=== Begin Enclosure ===
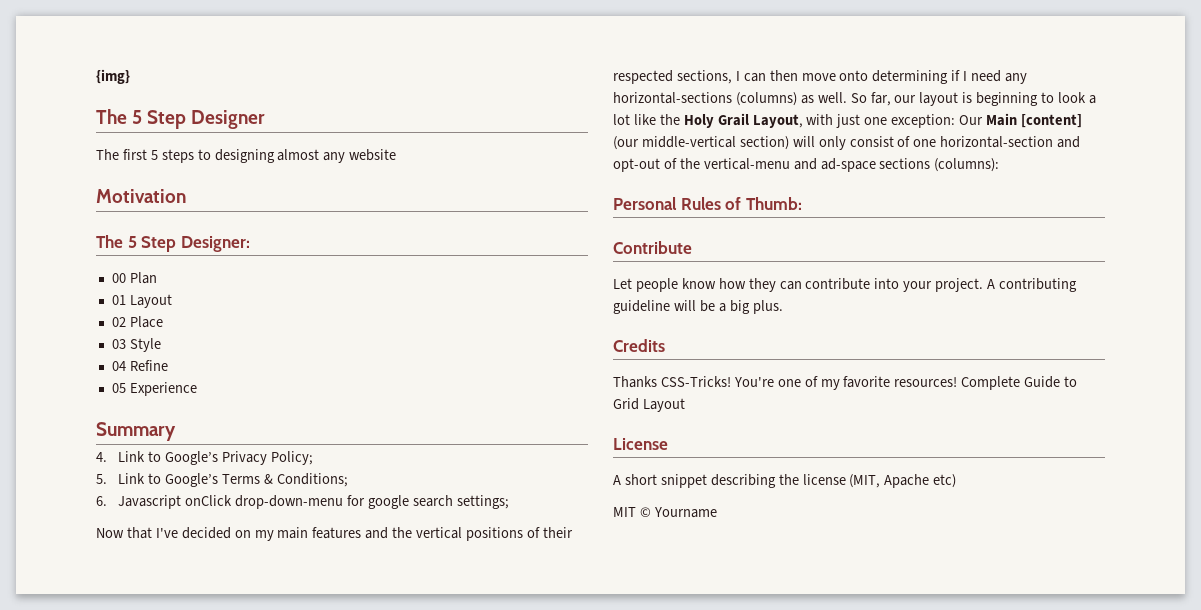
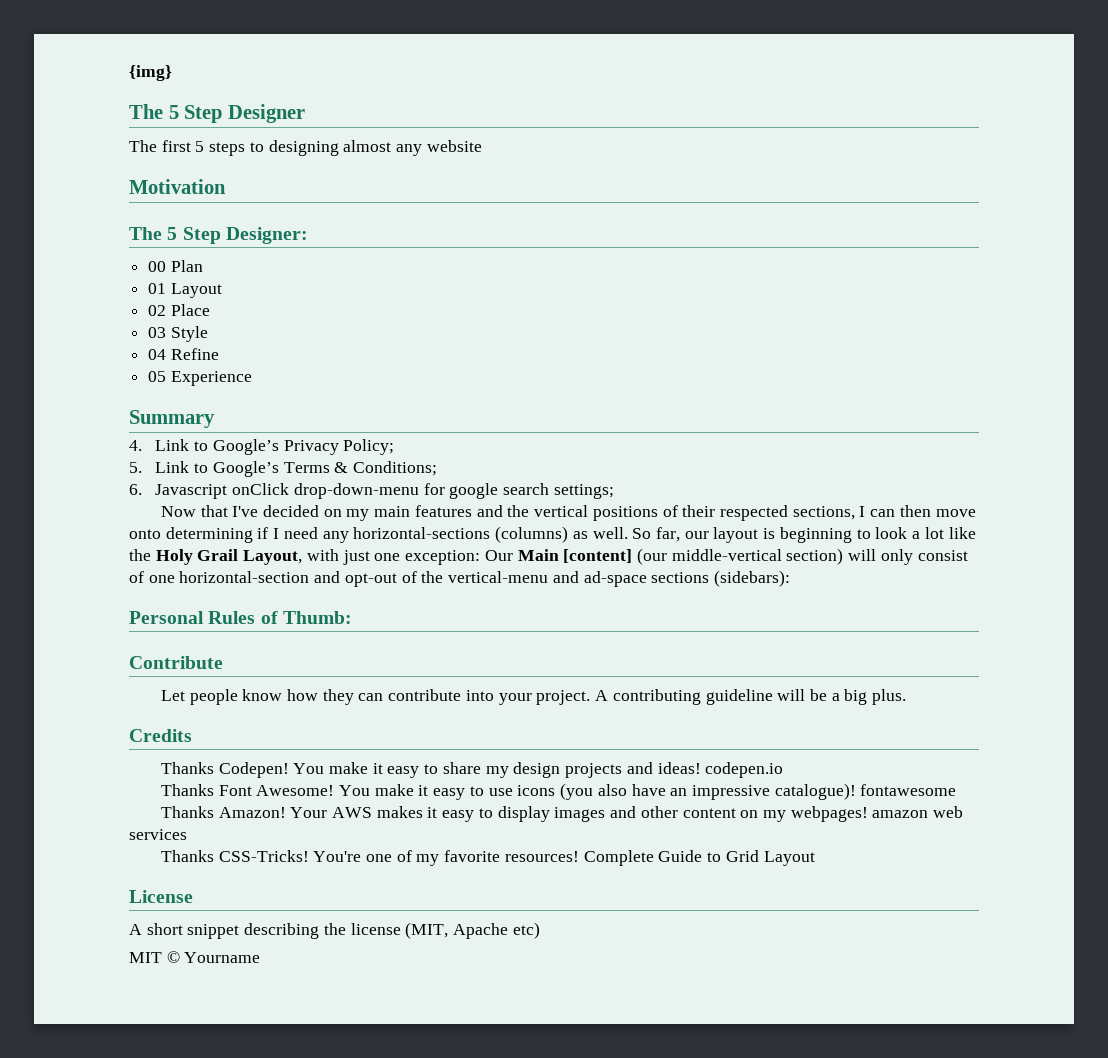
- So far, our layout is beginning to look a lot like the Holy Grail Layout, with just one exception: Our Main [content] (our middle-vertical section) will only consist of one horizontal-section and opt-out of the vertical-menu and ad-space sections (columns):
+ So far, our layout is beginning to look a lot like the Holy Grail Layout, with just one exception: Our Main [content] (our middle-vertical section) will only consist of one horizontal-section and opt-out of the vertical-menu and ad-space sections (sidebars):
+ Thanks Codepen! You make it easy to share my design projects and ideas! codepen.io
+ Thanks Font Awesome! You make it easy to use icons (you also have an impressive catalogue)! fontawesome
+ Thanks Amazon! Your AWS makes it easy to display images and other content on my webpages! amazon web services

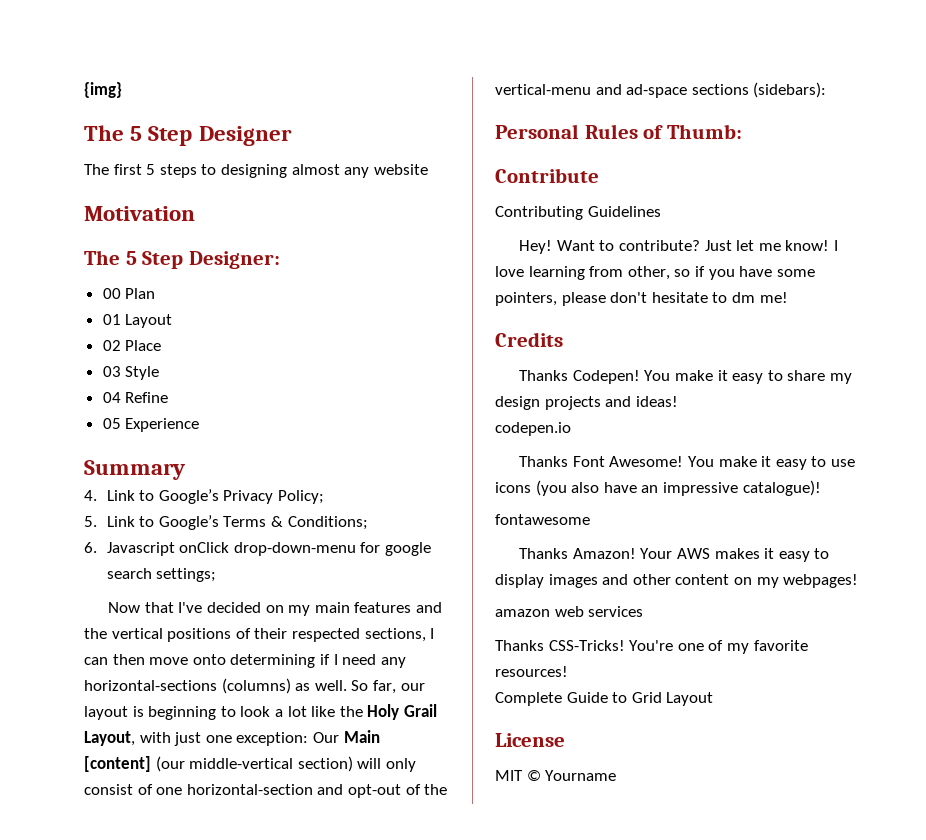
- Let people know how they can contribute into your project. A contributing guideline will be a big plus.
+ Contributing Guidelines
+ Hey! Want to contribute? Just let me know! I love learning from other, so if you have some pointers, please don't hesitate to dm me!
- You make it easy to share my design projects and ideas! codepen.io
+ You make it easy to share my design projects and ideas!
+ codepen.io
- You make it easy to use icons (you also have an impressive catalogue)! fontawesome
+ You make it easy to use icons (you also have an impressive catalogue)!
+ fontawesome
- Your AWS makes it easy to display images and other content on my webpages! amazon web services
+ Your AWS makes it easy to display images and other content on my webpages!
+ amazon web services
- You're one of my favorite resources! Complete Guide to Grid Layout
+ You're one of my favorite resources!
+ Complete Guide to Grid Layout
- A short snippet describing the license (MIT, Apache etc)

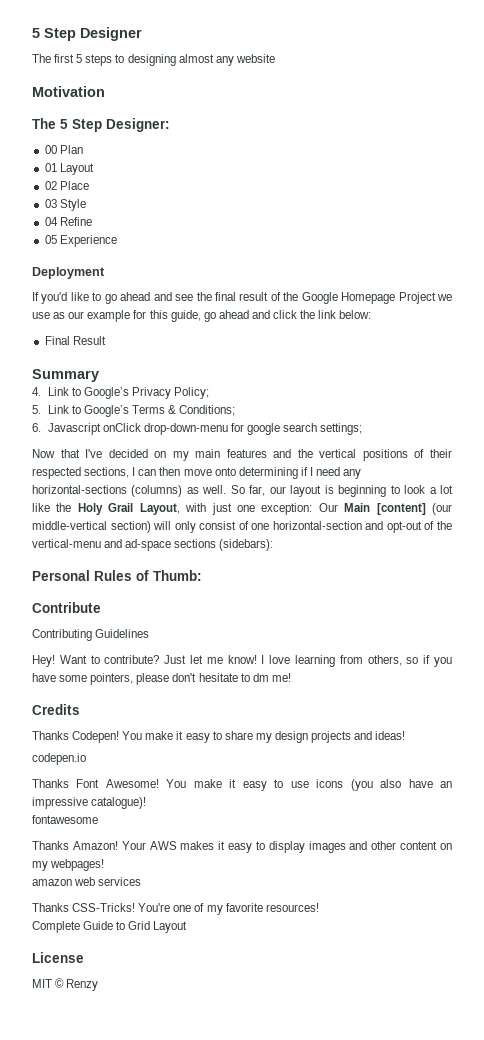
- {img}
- The 5 Step Designer
+ 5 Step Designer
+ Deployment
+ If you'd like to go ahead and see the final result of the Google Homepage Project we use as our example for this guide, go ahead and click the link below:
+ Final Result
- I love learning from other, so if you have some pointers, please don't hesitate to dm me!
+ I love learning from others, so if you have some pointers, please don't hesitate to dm me!
- MIT © Yourname
+ MIT © Renzy

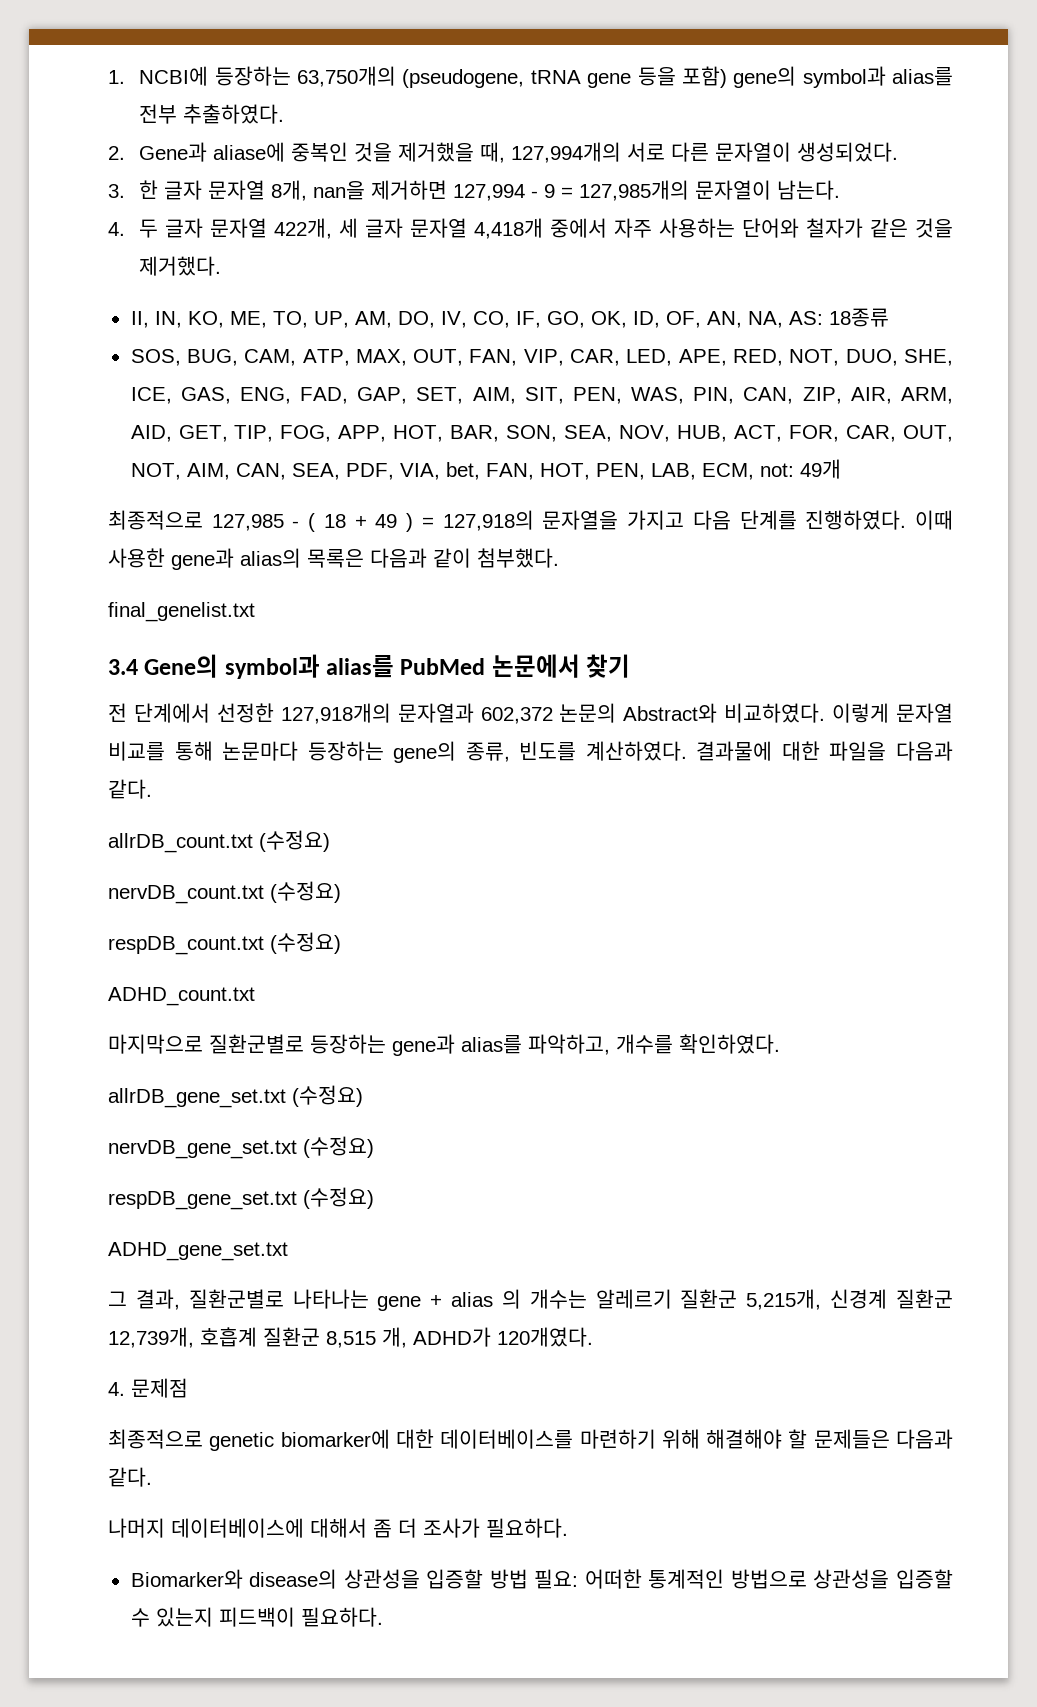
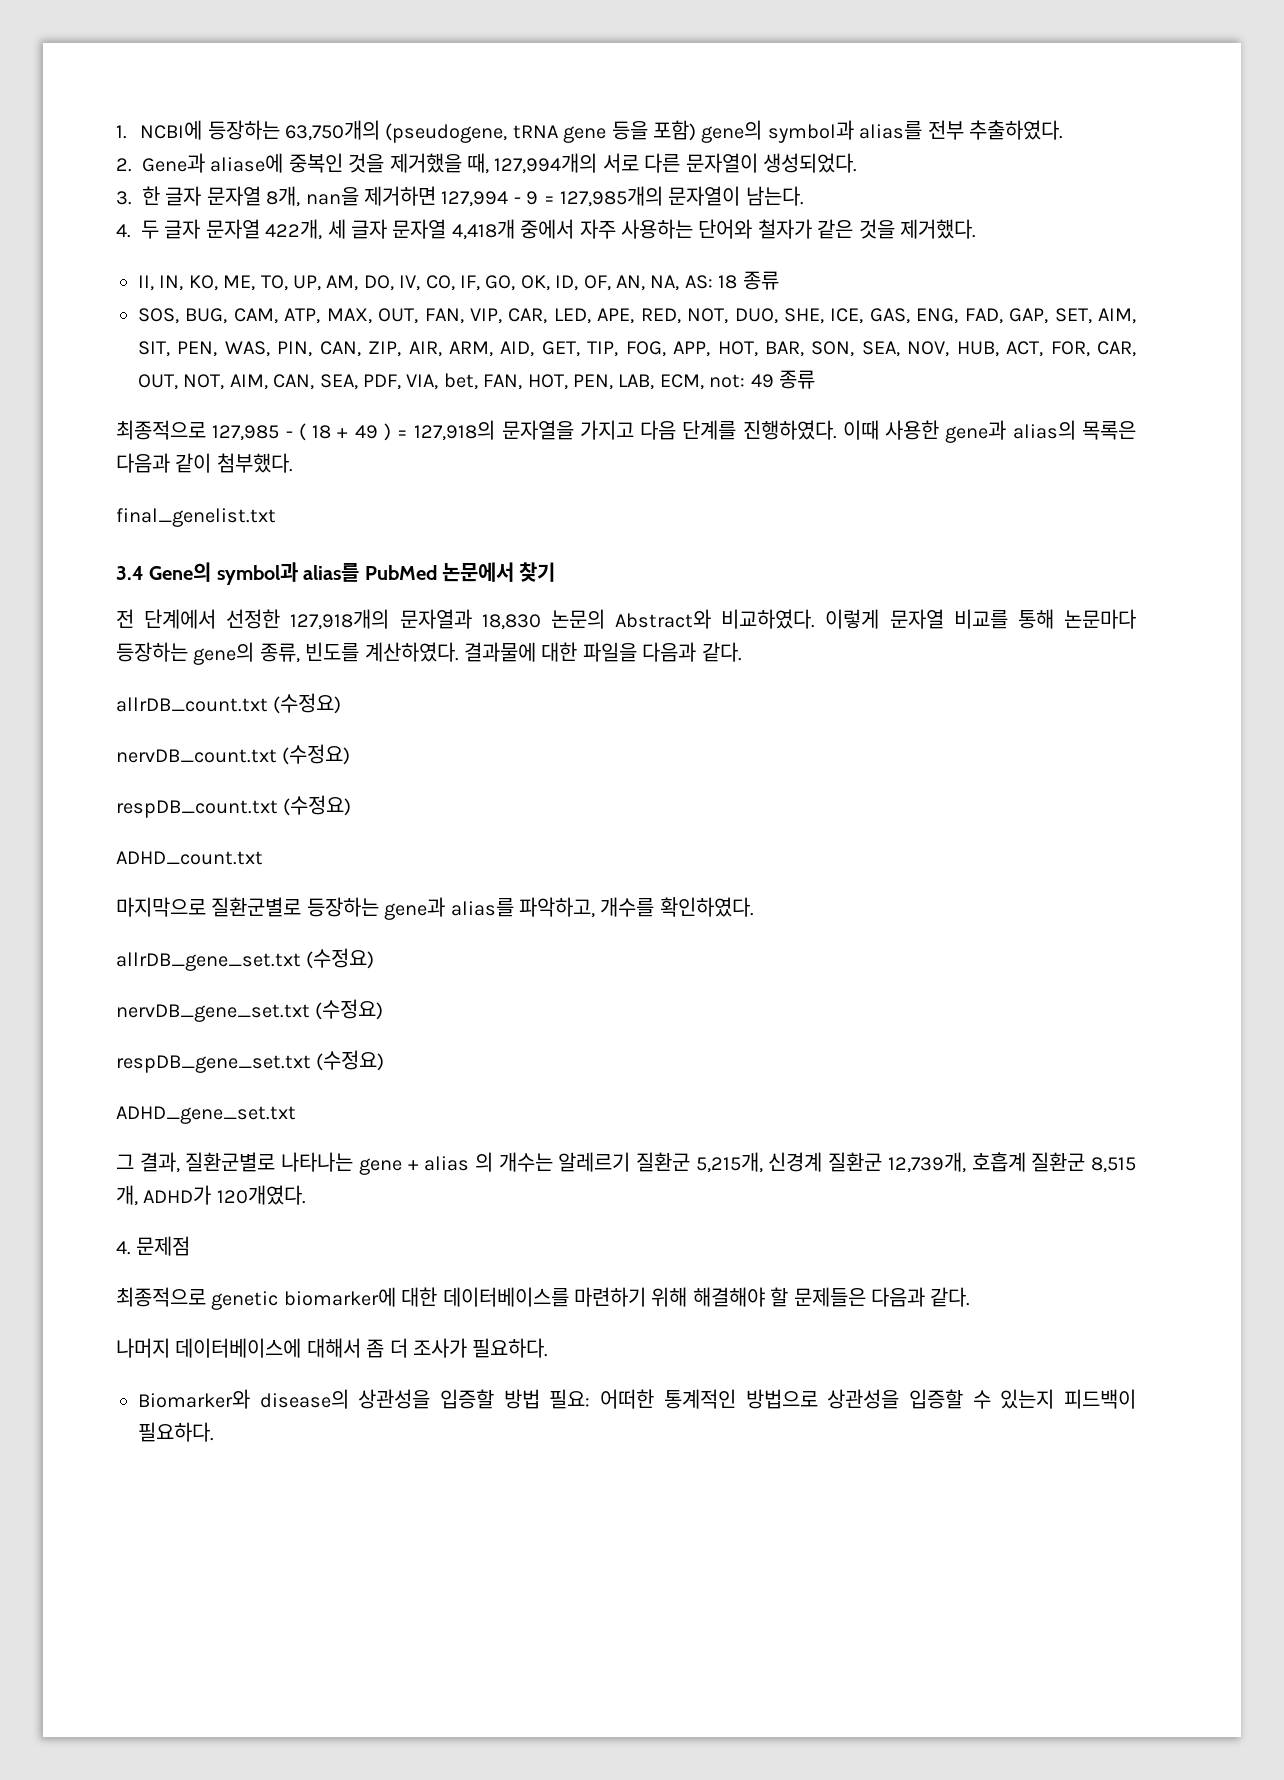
- II, IN, KO, ME, TO, UP, AM, DO, IV, CO, IF, GO, OK, ID, OF, AN, NA, AS: 18종류
+ II, IN, KO, ME, TO, UP, AM, DO, IV, CO, IF, GO, OK, ID, OF, AN, NA, AS: 18 종류
- SOS, BUG, CAM, ATP, MAX, OUT, FAN, VIP, CAR, LED, APE, RED, NOT, DUO, SHE, ICE, GAS, ENG, FAD, GAP, SET, AIM, SIT, PEN, WAS, PIN, CAN, ZIP, AIR, ARM, AID, GET, TIP, FOG, APP, HOT, BAR, SON, SEA, NOV, HUB, ACT, FOR, CAR, OUT, NOT, AIM, CAN, SEA, PDF, VIA, bet, FAN, HOT, PEN, LAB, ECM, not: 49개
+ SOS, BUG, CAM, ATP, MAX, OUT, FAN, VIP, CAR, LED, APE, RED, NOT, DUO, SHE, ICE, GAS, ENG, FAD, GAP, SET, AIM, SIT, PEN, WAS, PIN, CAN, ZIP, AIR, ARM, AID, GET, TIP, FOG, APP, HOT, BAR, SON, SEA, NOV, HUB, ACT, FOR, CAR, OUT, NOT, AIM, CAN, SEA, PDF, VIA, bet, FAN, HOT, PEN, LAB, ECM, not: 49 종류
- 전 단계에서 선정한 127,918개의 문자열과 602,372 논문의 Abstract와 비교하였다.
+ 전 단계에서 선정한 127,918개의 문자열과 18,830 논문의 Abstract와 비교하였다.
=== End Enclosure ===
> **Task prompt**
Exactly as they appear above, write out all the entries, without pictures.

> **Finished exercise**
- So far, our layout is beginning to look a lot like the Holy Grail Layout, with just one exception: Our Main [content] (our middle-vertical section) will only consist of one horizontal-section and opt-out of the vertical-menu and ad-space sections (columns):
+ So far, our layout is beginning to look a lot like the Holy Grail Layout, with just one exception: Our Main [content] (our middle-vertical section) will only consist of one horizontal-section and opt-out of the vertical-menu and ad-space sections (sidebars):
+ Thanks Codepen! You make it easy to share my design projects and ideas! codepen.io
+ Thanks Font Awesome! You make it easy to use icons (you also have an impressive catalogue)! fontawesome
+ Thanks Amazon! Your AWS makes it easy to display images and other content on my webpages! amazon web services

- Let people know how they can contribute into your project. A contributing guideline will be a big plus.
+ Contributing Guidelines
+ Hey! Want to contribute? Just let me know! I love learning from other, so if you have some pointers, please don't hesitate to dm me!
- You make it easy to share my design projects and ideas! codepen.io
+ You make it easy to share my design projects and ideas!
+ codepen.io
- You make it easy to use icons (you also have an impressive catalogue)! fontawesome
+ You make it easy to use icons (you also have an impressive catalogue)!
+ fontawesome
- Your AWS makes it easy to display images and other content on my webpages! amazon web services
+ Your AWS makes it easy to display images and other content on my webpages!
+ amazon web services
- You're one of my favorite resources! Complete Guide to Grid Layout
+ You're one of my favorite resources!
+ Complete Guide to Grid Layout
- A short snippet describing the license (MIT, Apache etc)

- {img}
- The 5 Step Designer
+ 5 Step Designer
+ Deployment
+ If you'd like to go ahead and see the final result of the Google Homepage Project we use as our example for this guide, go ahead and click the link below:
+ Final Result
- I love learning from other, so if you have some pointers, please don't hesitate to dm me!
+ I love learning from others, so if you have some pointers, please don't hesitate to dm me!
- MIT © Yourname
+ MIT © Renzy

- II, IN, KO, ME, TO, UP, AM, DO, IV, CO, IF, GO, OK, ID, OF, AN, NA, AS: 18종류
+ II, IN, KO, ME, TO, UP, AM, DO, IV, CO, IF, GO, OK, ID, OF, AN, NA, AS: 18 종류
- SOS, BUG, CAM, ATP, MAX, OUT, FAN, VIP, CAR, LED, APE, RED, NOT, DUO, SHE, ICE, GAS, ENG, FAD, GAP, SET, AIM, SIT, PEN, WAS, PIN, CAN, ZIP, AIR, ARM, AID, GET, TIP, FOG, APP, HOT, BAR, SON, SEA, NOV, HUB, ACT, FOR, CAR, OUT, NOT, AIM, CAN, SEA, PDF, VIA, bet, FAN, HOT, PEN, LAB, ECM, not: 49개
+ SOS, BUG, CAM, ATP, MAX, OUT, FAN, VIP, CAR, LED, APE, RED, NOT, DUO, SHE, ICE, GAS, ENG, FAD, GAP, SET, AIM, SIT, PEN, WAS, PIN, CAN, ZIP, AIR, ARM, AID, GET, TIP, FOG, APP, HOT, BAR, SON, SEA, NOV, HUB, ACT, FOR, CAR, OUT, NOT, AIM, CAN, SEA, PDF, VIA, bet, FAN, HOT, PEN, LAB, ECM, not: 49 종류
- 전 단계에서 선정한 127,918개의 문자열과 602,372 논문의 Abstract와 비교하였다.
+ 전 단계에서 선정한 127,918개의 문자열과 18,830 논문의 Abstract와 비교하였다.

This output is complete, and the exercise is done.